In June, JICA signed a Memorandum of Understanding (MOU) with the New Partnership for Africa’s Development (NEPAD) regarding cooperation on infrastructural projects and agricultural development. 

They issued a joint statement that revealed: “Priority areas of cooperation will focus on the implementation and monitoring of the Programme for Infrastructure Development in Africa (PIDA), in particular project preparation and evaluation.”

In agriculture, JICA will support the Coalition for African Rice Development, which is part of the Comprehensive Africa Agriculture Development Programme, in an effort to double rice production on the continent as a whole to 28m tonnes a year between 2012 and 2018.

JICA is also supported by a number of other state bodies, including the Japan Bank for International Cooperation (JBIC), which funded the construction of a 120 MW tranche of the Zafarana wind farm in Egypt in 2007 at a cost of $125m. JBIC signed a $150m loan agreement with South Africa’s Standard Bank in 2009 to improve trade finance on the continent and indeed has provided more than $1.2bn to South Africa over the past six years, including $470m to Eskom.

At the same time, Japan’s Ministry of Economy, Trade and Industry (METI) has been tasked by the government with promoting public-private partnerships with the continent.

Japanese private sector involvement is currently rather piecemeal. Anglophone markets are particularly attractive for Japanese car exporters because they prefer the right-hand-drive models that are produced in Japan.
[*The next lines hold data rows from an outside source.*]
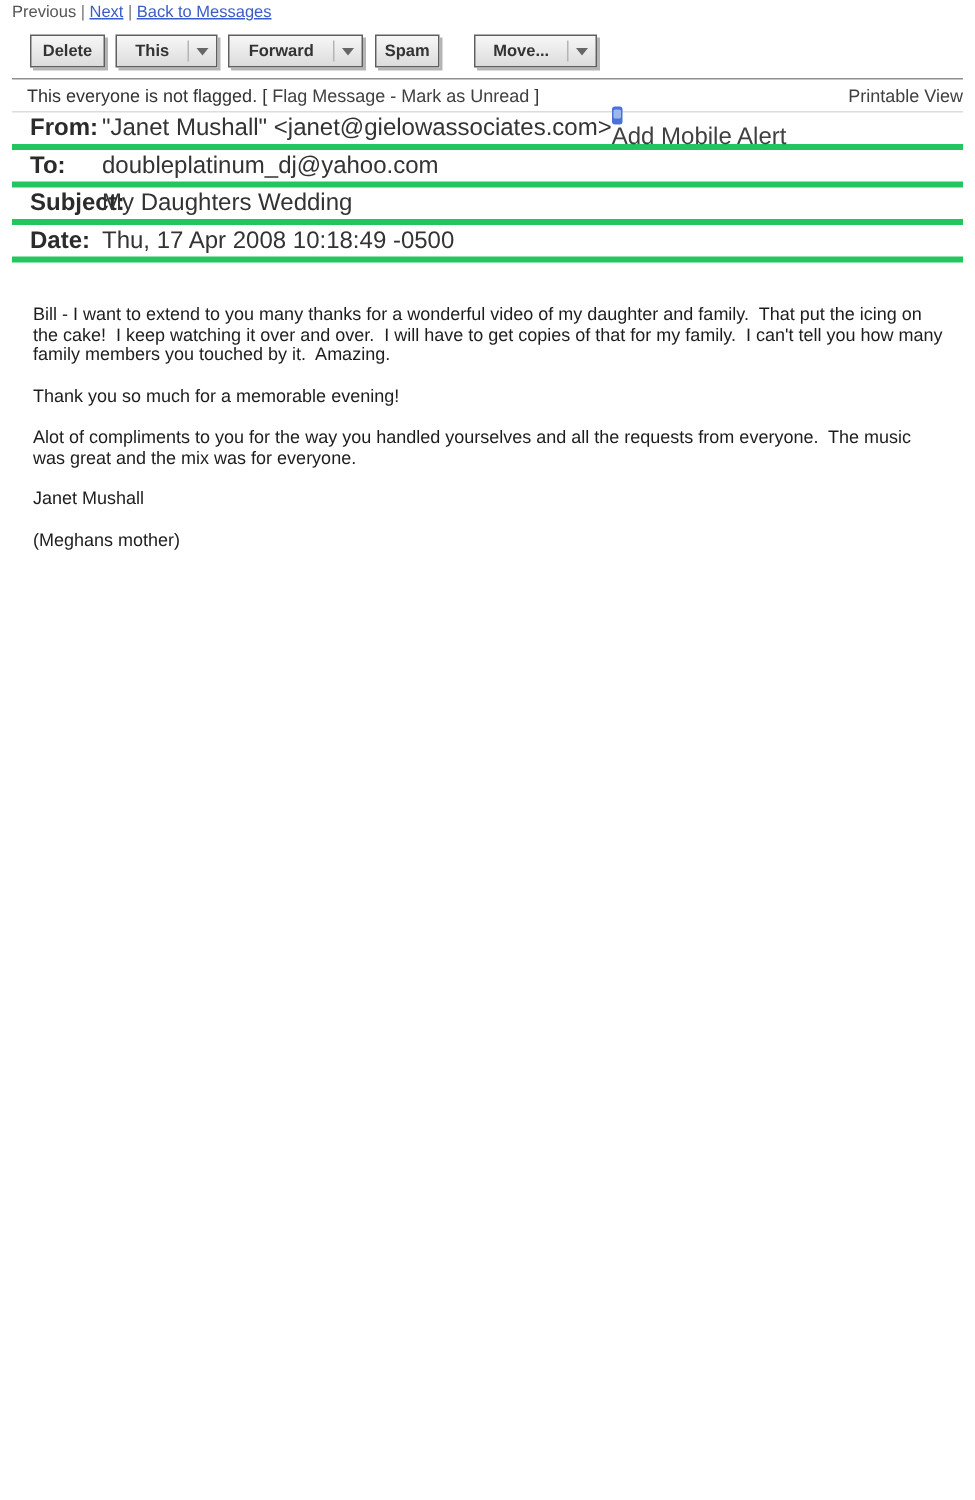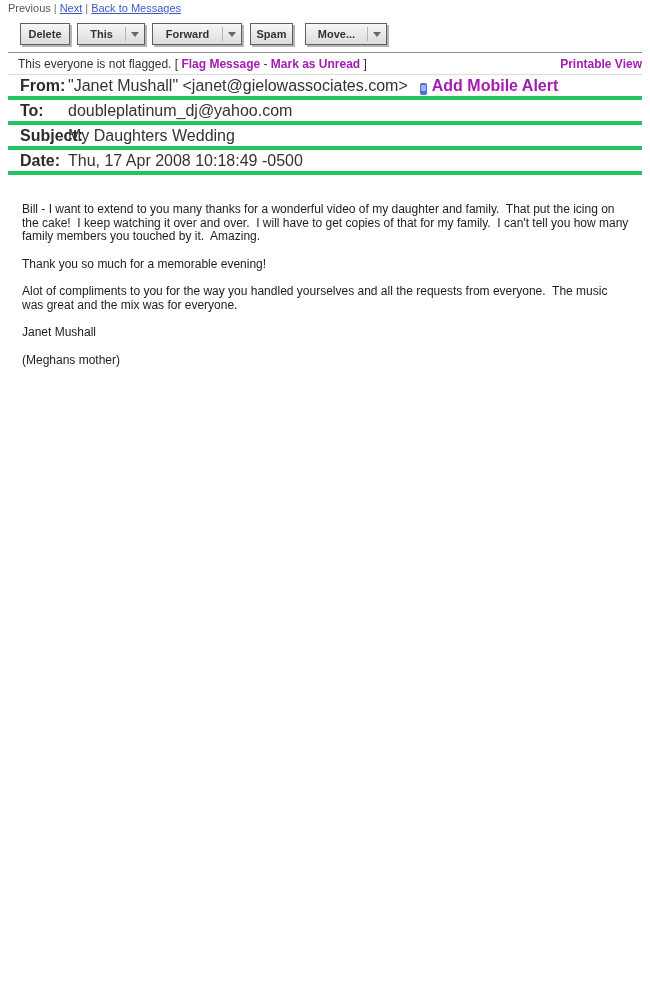--- a/index.html
+++ b/index.html
@@ -49,21 +49,21 @@
     display: flex;
     align-items: center;
     justify-content: flex-start;
     padding: 0;
     cursor: pointer;
   }
   .btn .lbl { flex: 1; text-align: center; }
   .btn-delete  { width: 50px; margin-right: 7px; }
   .btn-reply   { width: 68px; margin-right: 7px; }
   .btn-forward { width: 90px; margin-right: 8px; }
-  .btn-spam    { width: 43px; margin-right: 12px; }
+  .btn-spam    { width: 43px; margin-right: 23px; }
   .btn-move    { width: 82px; }
   .arrow-box {
     width: 18px;
     height: 14px;
     display: flex;
     align-items: center;
     justify-content: center;
     border-left: 1px solid #b5b5b5;
   }
   .arrow-down {
@@ -83,45 +83,44 @@
   .flagrow {
     display: flex;
     align-items: center;
     height: 21px;
     padding-left: 10px;
     border-bottom: 1px solid #dcdcdc;
     white-space: pre;
   }
   .flagrow .bracket { color: #333; }
   .flagrow a, .hrow a, .pv {
-    color: #a21caf;
+    color: #404040;
     text-decoration: none;
     cursor: pointer;
-    font-weight: bold;
   }
   .flagrow .spacer { flex: 1; }
   .hrow {
     display: flex;
     align-items: center;
     height: 21px;
     border-bottom: 4px solid #22c55e;
     font-size: 16px;
   }
   .hrow .lbl {
     width: 48px;
     padding-left: 12px;
     font-weight: bold;
     color: #2b2b2b;
     flex-shrink: 0;
   }
   .hrow .val { color: #333; white-space: pre; }
   .mobile-wrap {
     display: inline-flex;
-    align-items: flex-end;
-    margin-left: 12px;
+    align-items: flex-start;
+    flex-direction: column;
   }
   .phone-icon {
     display: inline-block;
     width: 7px;
     height: 12px;
     background: #4a72d6;
     border-radius: 2px;
     position: relative;
     margin-right: 5px;
   }

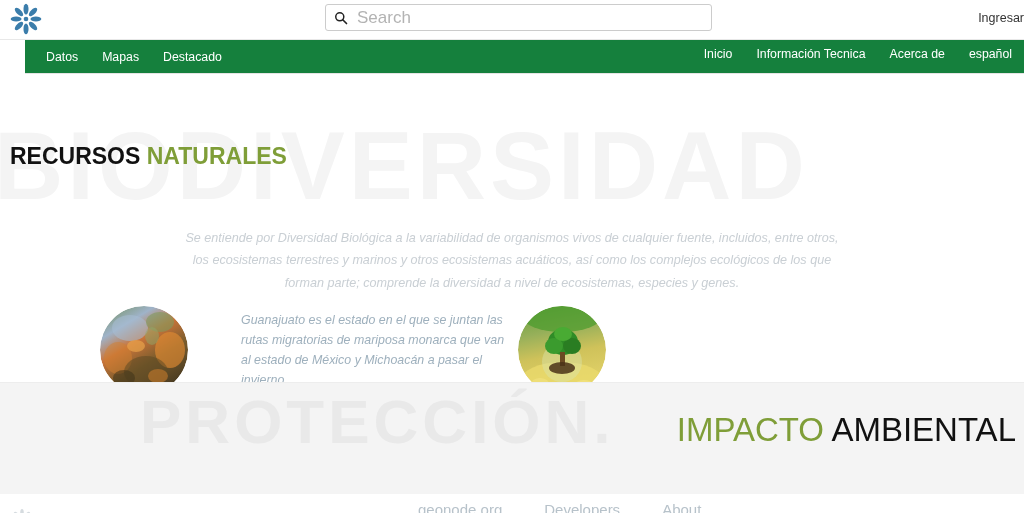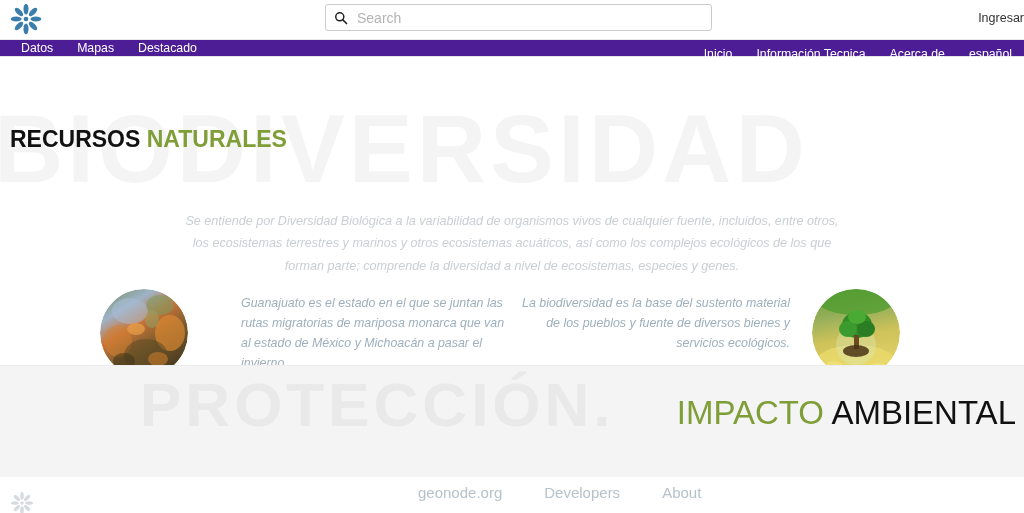--- a/index.html
+++ b/index.html
@@ -32,44 +32,45 @@
     border: 1px solid #cccccc;
     border-radius: 3px;
     background: #fff;
     display: flex;
     align-items: center;
     padding: 0 8px;
   }
   .search-icon { width: 14px; height: 14px; flex: 0 0 14px; margin-right: 9px; }
   .search-input {
     border: 0; outline: 0;
-    font-size: 14px;
+    font-size: 17px;
     color: #555;
     font-family: "Liberation Sans", sans-serif;
     width: 100%;
     background: transparent;
   }
   .search-input::placeholder { color: #b3b3b3; }
   .login-link {
     position: absolute;
     right: 0px; top: 11px;
     font-size: 12.5px;
     color: #333333;
     white-space: nowrap;
     text-decoration: none;
   }
 
   
   .navbar {
-    height: 17px;
-    background: #4c1d95;
+    height: 34px;
+    background: #15803d;
     display: flex;
     align-items: center;
     position: relative;
     border-bottom: 1px solid #e4e4e4;
+    margin-left: 25px;
   }
   .nav-left { display: flex; align-items: center; padding-left: 9px; }
   .nav-right { display: flex; align-items: center; position: absolute; right: 0px; top: 0; height: 28px; }
   .nav-item {
     color: #ffffff;
     font-size: 12.3px;
     text-decoration: none;
     padding: 0 12px;
     line-height: 28px;
     white-space: nowrap;
@@ -297,21 +298,20 @@
               <ellipse cx="52" cy="30" rx="7" ry="9" fill="#8fa86a" opacity=".5"></ellipse>
             </g>
           </svg>
         </span>
 
       </div>
       <div class="card-text">Guanajuato es el estado en el que se juntan las rutas migratorias de mariposa monarca que van al estado de México y Michoacán a pasar el invierno..</div>
     </div>
 
     <div class="card card-right">
-      <div class="card-text">La biodiversidad es la base del sustento material de los pueblos y fuente de diversos bienes y servicios ecológicos.</div>
       <div class="media-col">
         <span class="circle-img">
           <svg width="88" height="88" viewBox="0 0 88 88">
             <defs>
               <clipPath id="c2">
                   <circle cx="44" cy="44" r="44"></circle>
                 </clipPath>
               <linearGradient id="g2" x1="0" y1="0" x2="0.2" y2="1">
                 <stop offset="0%" stop-color="#5f9e3a"></stop>
                 <stop offset="35%" stop-color="#97b05a"></stop>

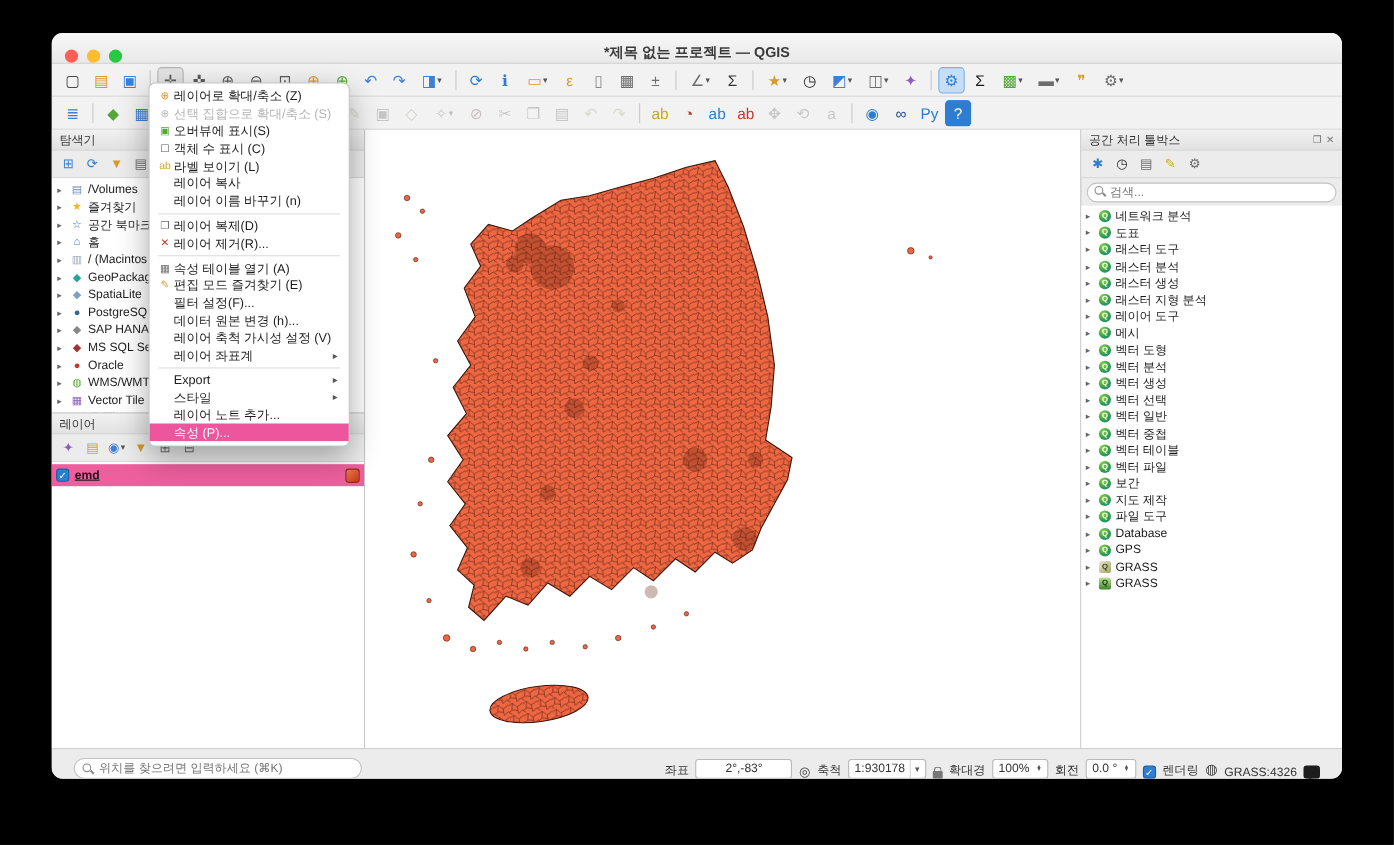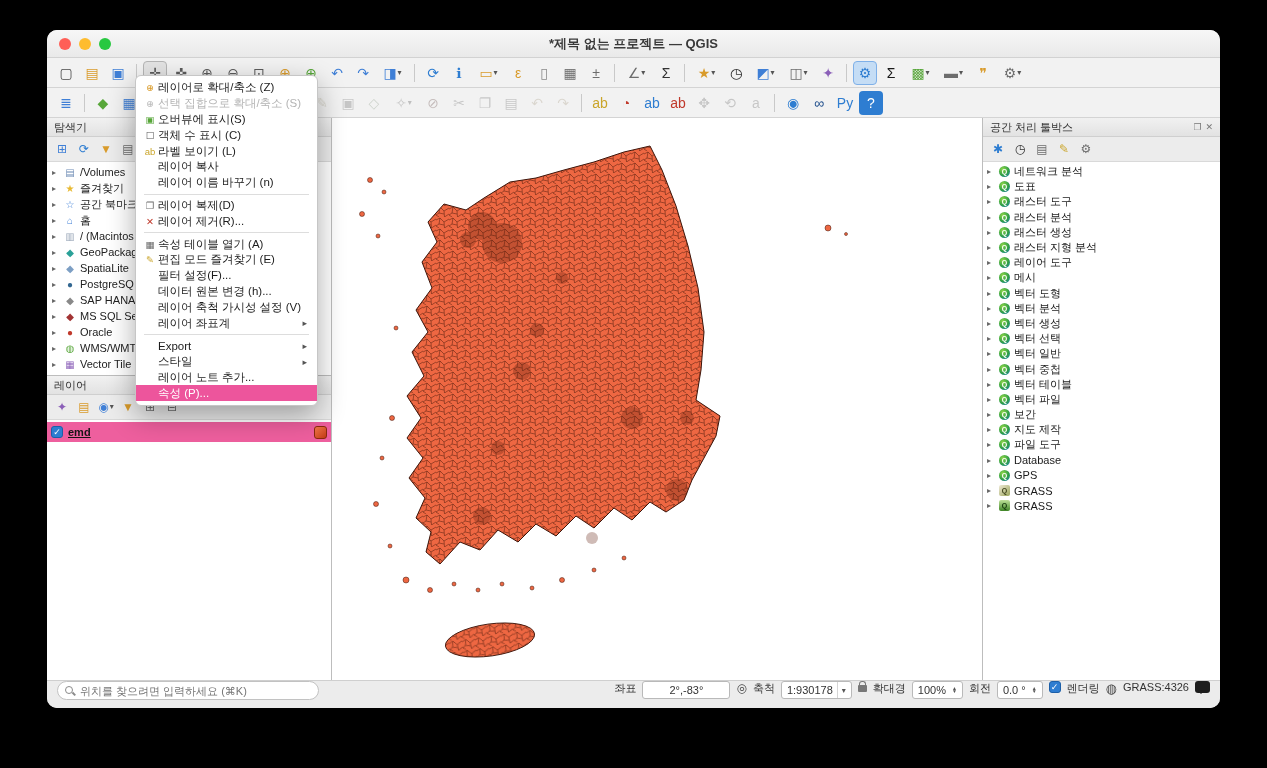--- a/index.html
+++ b/index.html
@@ -2,21 +2,21 @@
 <html><head>
 <meta charset="utf-8">
 <style>
   html,body{margin:0;padding:0;width:1267px;height:768px;background:#000;overflow:hidden;
     font-family:"Liberation Sans","DejaVu Sans",sans-serif;}
   *{box-sizing:border-box;}
   .window{width:1173px;height:678px;margin:30px auto 0;background:#ececec;border-radius:10px;
     overflow:hidden;position:relative;box-shadow:0 25px 70px rgba(0,0,0,.65);}
   
   .titlebar{height:28px;background:linear-gradient(#f7f7f7,#e9e9e9);border-bottom:1px solid #d2d2d2;
-    position:relative;display:flex;align-items:center;}
+    position:relative;display:flex;align-items:flex-end;}
   .traffic{display:flex;gap:8px;margin-left:12px;}
   .tl{width:12px;height:12px;border-radius:50%;display:inline-block;}
   .tl.red{background:#ff5f57;}.tl.yellow{background:#febc2e;}.tl.green{background:#28c840;}
   .wtitle{position:absolute;left:0;right:0;text-align:center;font-size:13px;font-weight:bold;color:#3a3a3a;}
   
   .toolbar{height:30px;background:#f2f2f2;border-bottom:1px solid #d4d4d4;display:flex;align-items:center;
     padding:0 6px;overflow:hidden;}
   .tbtn{width:24px;height:24px;margin:0 1px;display:flex;align-items:center;justify-content:center;
     font-size:14px;line-height:1;border:1px solid transparent;border-radius:4px;flex:none;cursor:default;}
   .tbtn[data-caret="true"]{width:31px;}
@@ -67,22 +67,22 @@
     border-radius:6px;box-shadow:0 10px 28px rgba(0,0,0,.33);padding:4px 0;z-index:60;}
   .mrow{height:15.8px;display:flex;align-items:center;font-size:11.5px;color:#1c1c1c;padding:0 10px 0 6px;}
   .mrow .mi{width:16px;font-size:9.5px;flex:none;text-align:center;}
   .mrow .ml{white-space:nowrap;}
   .mrow[data-disabled="true"]{color:#b4b4b4;}
   .mrow[data-selected="true"]{background:#ed559c;color:#fff;text-align:center;}
   .mrow[data-selected="true"] .mi{color:#fff!important;}
   .mrow[data-submenu="true"]::after{content:"▸";margin-left:auto;font-size:9px;color:#555;}
   .mrow[data-type="sep"]{height:1px;background:#ddd;margin:3px 8px;padding:0;}
   
-  .statusbar{height:28px;background:#ececec;border-top:1px solid #cfcfcf;display:flex;align-items:flex-start;
-    padding:0 10px;gap:6px;font-size:11px;color:#333;}
+  .statusbar{height:28px;background:#ececec;border-top:1px solid #cfcfcf;display:flex;align-items:flex-end;
+    padding:0 20px;gap:6px;font-size:11px;color:#333;}
   .locator{position:relative;width:262px;margin-right:auto;flex:none;}
   .locator input{width:100%;height:19px;border:1px solid #c2c2c2;border-radius:10px;font-size:11px;
     padding:0 8px 0 22px;color:#555;background:#fff;outline:none;font-family:inherit;}
   .locator .mag{top:5px;left:8px;}
   .sb-label{flex:none;}
   .sb-box,.sb-combo,.sb-spin{height:18px;background:#fff;border:1px solid #b9b9b9;border-radius:3px;
     display:flex;align-items:center;padding:0 5px;gap:4px;flex:none;font-size:11px;}
   .sb-box{width:88px;justify-content:center;}
   .combo-arrow{font-size:8px;color:#555;border-left:1px solid #d5d5d5;padding-left:4px;height:100%;
     display:flex;align-items:center;}
@@ -465,20 +465,24 @@
           <div class="tbtn" style="color: rgb(46, 125, 209);">✱</div>
 
           <div class="tbtn" style="color: rgb(51, 51, 51);">◷</div>
 
           <div class="tbtn" style="color: rgb(109, 109, 109);">▤</div>
 
           <div class="tbtn" style="color: rgb(202, 165, 42);">✎</div>
 
           <div class="tbtn" style="color: rgb(109, 109, 109);">⚙</div>
         </div>
+      <div class="searchbox">
+        <span class="mag"></span>
+        <input placeholder="검색..." style="">
+      </div>
       <div class="tree">
 
           <div class="prow">
             <span class="texp">▸</span>
             <span class="pbadge" data-badge="qgis"></span>
             <span>네트워크 분석</span>
           </div>
 
           <div class="prow">
             <span class="texp">▸</span>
They also import construction equipment from Japan, including forklifts and bulldozers.

About one third of all Japanese investment in Africa goes to just one country: South Africa. Most recently, Nippon Telegraph and Telephone bought Dimension Data for $3.2bn. East Africa accounts for about another 20%, with investment in Tanzanian textiles, paper and furniture manufacturing. Nigeria is not as popular a destination for foreign direct investment as might be assumed, although several acquisitions in food processing and electronics have been made in recent years.